In the modern context where, in a massive variety of translations and paraphrases, the Bible is read by people from within their own cultural and personal contexts—not least the reality of expressive individualism—the finding of “proof-texts” for justifying infant baptism is virtually impossible. One can argue from the requirement of circumcision in the Old Covenant, but here one faces the charges of irrelevance and sexism for circumcision was only administered to infant boys (including Jesus!). One can argue from the baptism of households mentioned in the New Testament (see e.g., Acts 16:33) claiming that small children were probably included, but here one is arguing a probability or possibility not a sure fact and the argument is quickly dismissed.
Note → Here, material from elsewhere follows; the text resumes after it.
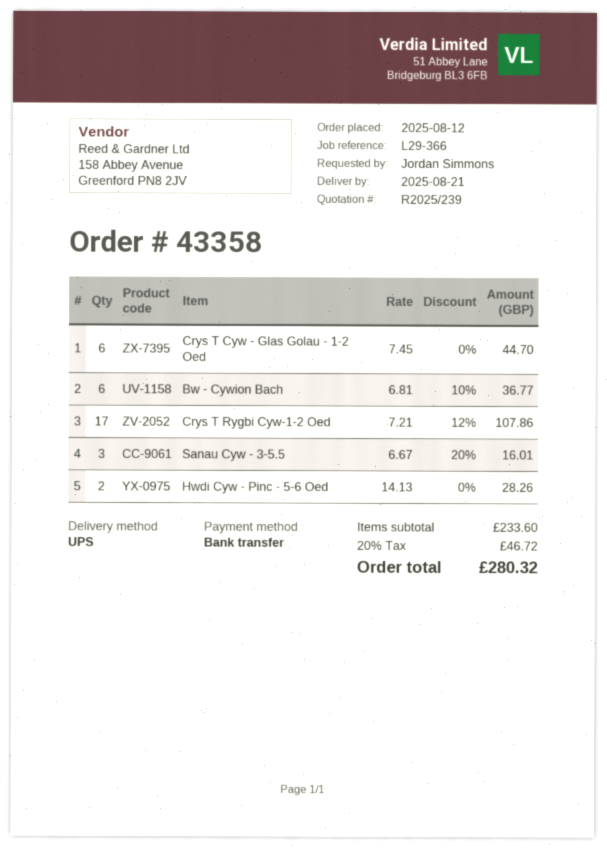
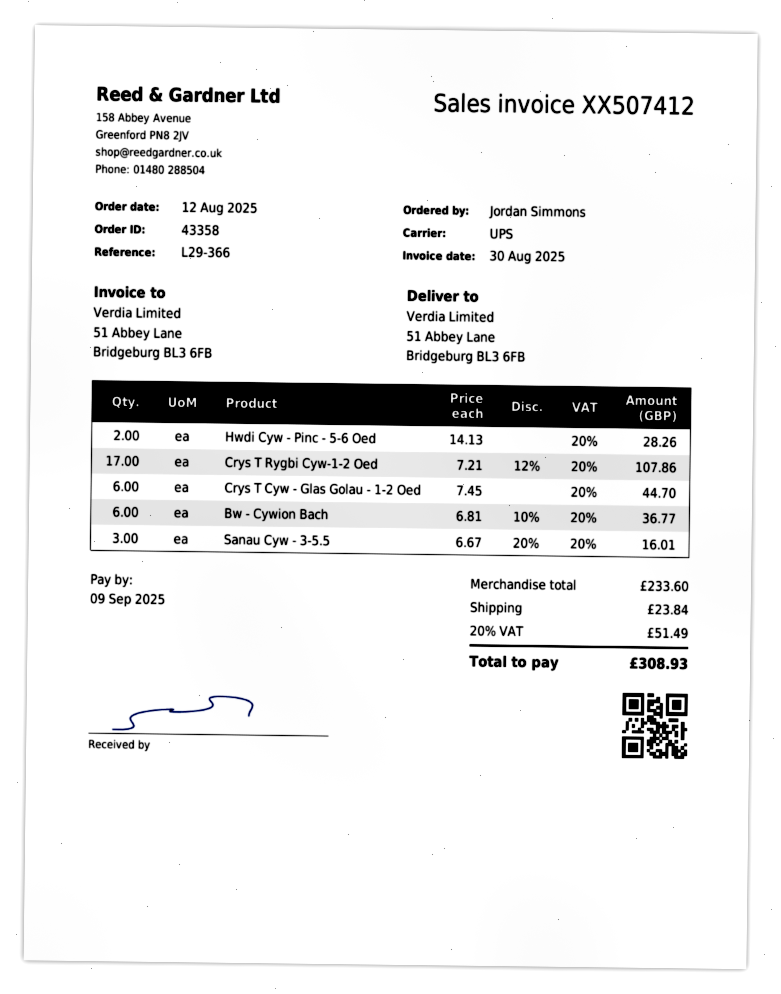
shipping: none -> 23.84
tax: 20% = 46.72 -> 20% = 51.49
total: 280.32 -> 308.93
And one can argue from silence claiming that this practice was taken for granted because infants were always seen as within the kingdom of God (cf. the words of Jesus in Mark 10:13-16), but, here again, the argument is not compelling to someone living within western society where “family” is not the same as in biblical times. Further, one can appeal to reason and claim that the Christian Church for centuries has administered Baptism to infants and therefore there must be good reasons for it or the Church would not have done it. This approach fails because “tradition” does not have authority for people today as it did a century or more ago.
So where can one begin in discussion with a modern person who holds an open Bible ( say the NIV) in his hand and wants to hear a biblical basis for infant Baptism? It would appear that there is not one way, for people are different in all kinds of ways.
Here is one possible approach.
1) The Church of God in the period after the apostles had the solemn and high duty and privilege of collecting the books that were to become the Canon of the New Testament. This was a process of discernment and authorization took a century or more. In this period the Church saw itself as under the authority of the Lord Jesus and of his Word as found in Scripture and so they collected and authorized the Canon with great care. During the time that this was going on, and when it was completed, the Church was both baptizing adult converts and the infants of baptized church members. Thus it is clear that the Church did not see anything in the Word of God written, or in the experienced Lordship of Christ, forbidding infant baptism. In fact the opposite is true—they surely would not have done it, if they did not see it as required by the Word of God written and according to the mind of Christ.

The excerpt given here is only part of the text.